KSAC concerned about vending in Manor Park
THE Commercial Services Committee of the Kingston and St Andrew Corporation (KSAC) says its will be making recommendations to the corporation on ways to deal with illegal vending in Manor Park, according to Councillor Angella Brown-Burke, the committee’s chairman.
Burke was responding to concerns raised by Councillor Gareth Walker, at Tuesday’s monthly meeting of the KSAC, that illegal vending outside the Wortley Home, at 93 Constant Spring Road, was being treated more leniently, than was the case downtown.
Walker, at the February meeting of the council, had asked the council to write and request for the National Solid Waste Management Authority to take action to have the vendors removed from outside the Wortley Home.

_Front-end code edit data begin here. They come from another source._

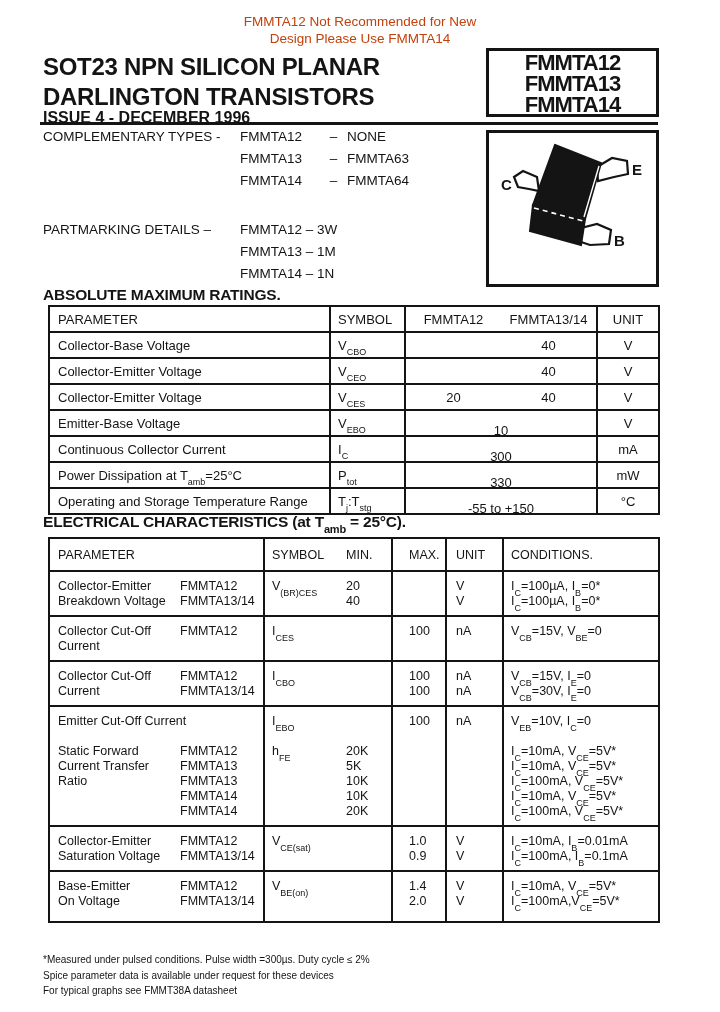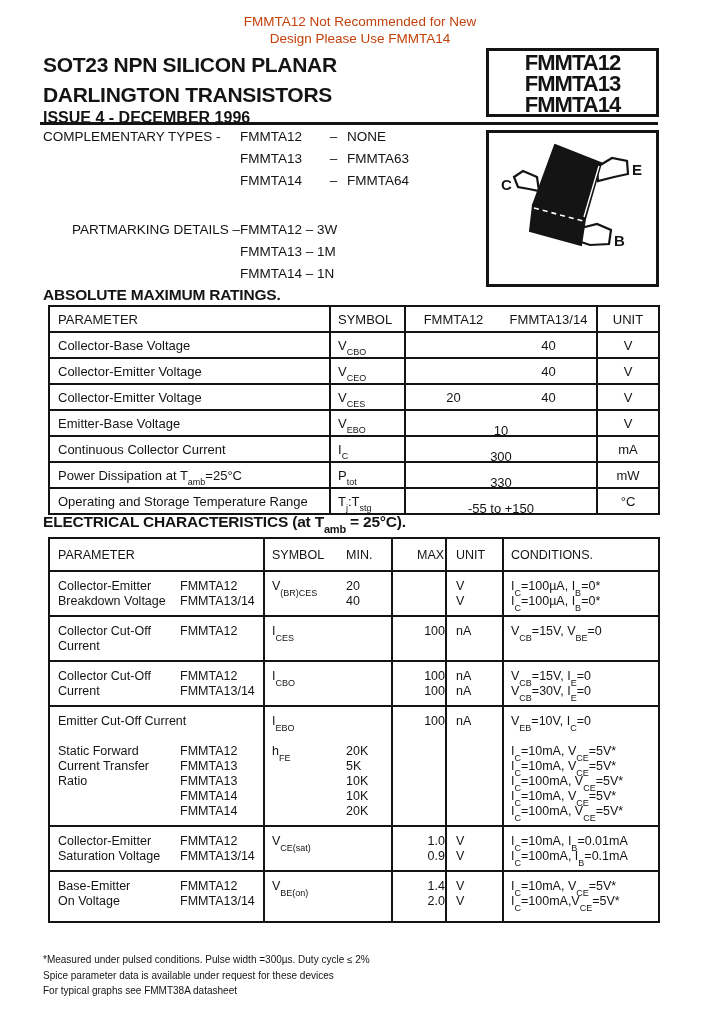"SOT23 NPN SILICON PLANAR" .title-line { font-size: 21px -> 24px }
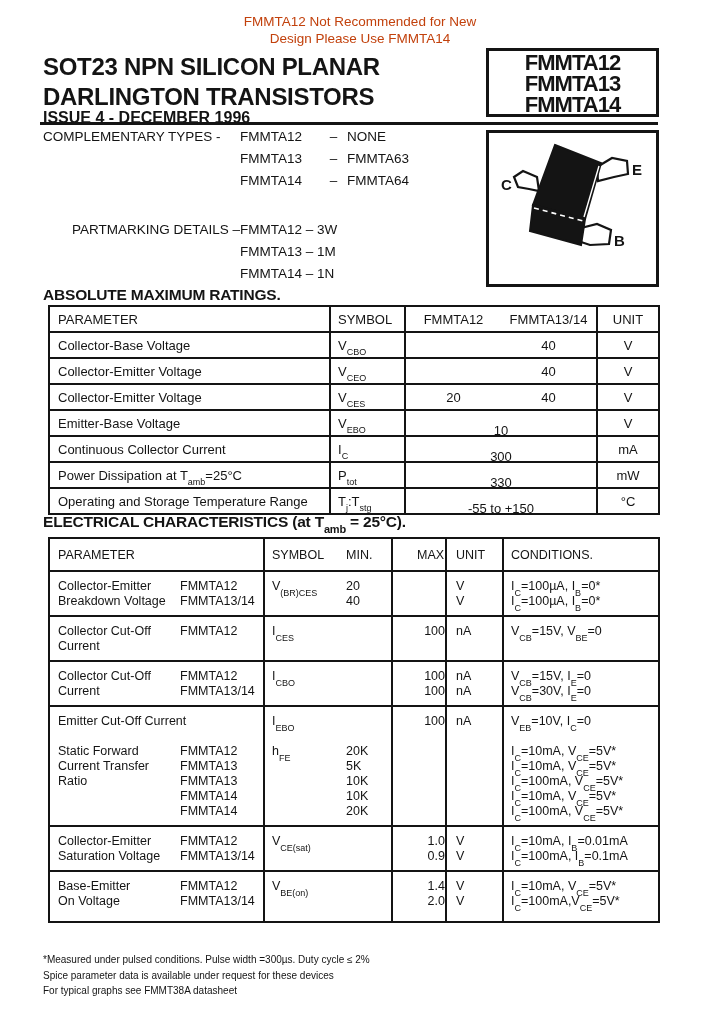"PARTMARKING DETAILS –" .pmark-label { text-align: right -> none }
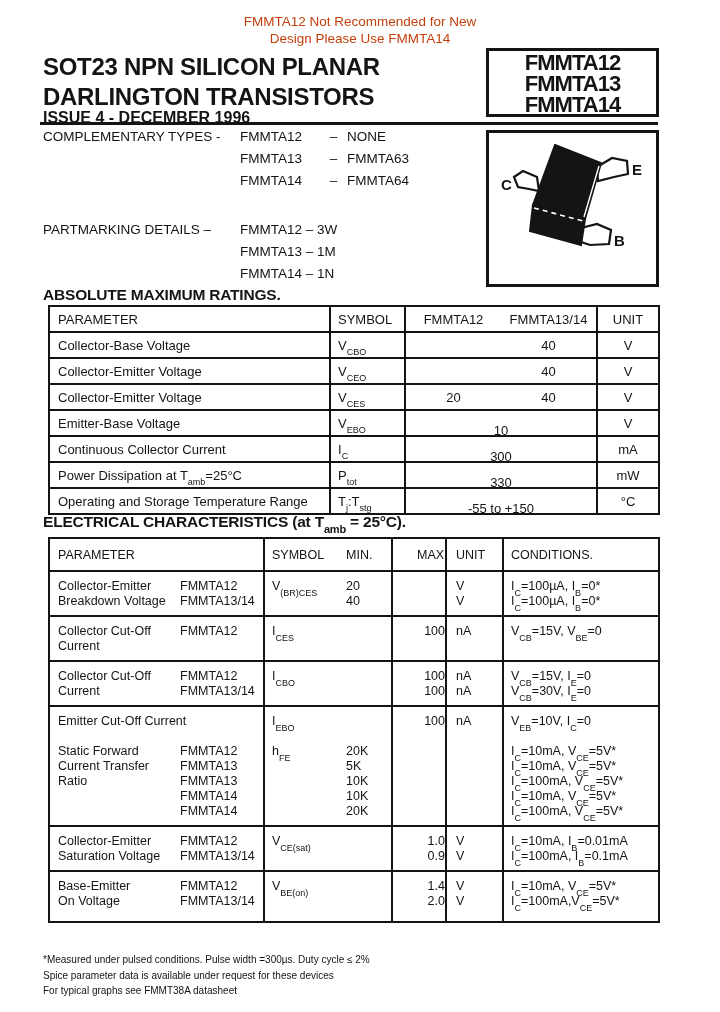"MAX." .tbl2 .e-max { padding-left: 24px -> 16px; text-align: right -> none }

Mayor Marie Atkins said that she had heard that the illegal vending outside the Wortley Home was in court.
Meanwhile, Brown-Burke said that even though the Waste Management Authority was responsible for implementation, the KSAC still had the responsibility to set the policy framework.
“We didn’t want a pitchy patchy approach so commercial services decided that the entire area would be looked at and a recommendation made on illegal vending. There are illegal vendors right by the traffic light and by the entire strip there is a problem,” Brown-Burke said.
Mayor Atkins, at Tuesday’s meeting, also welcomed the Lord Mayor of Leeds, Councillor Bryan North-Lord and his wife Celine, to Kingston.
Atkins said that there was a deep rooted Jamaican connection between Kingston and Leeds, pointing out that North-Lord’s wife, the Lady Mayoress of Leeds, is a Jamaican. She said that the thousands of Jamaicans residing in Leeds had positively impacted on the economies of both cities.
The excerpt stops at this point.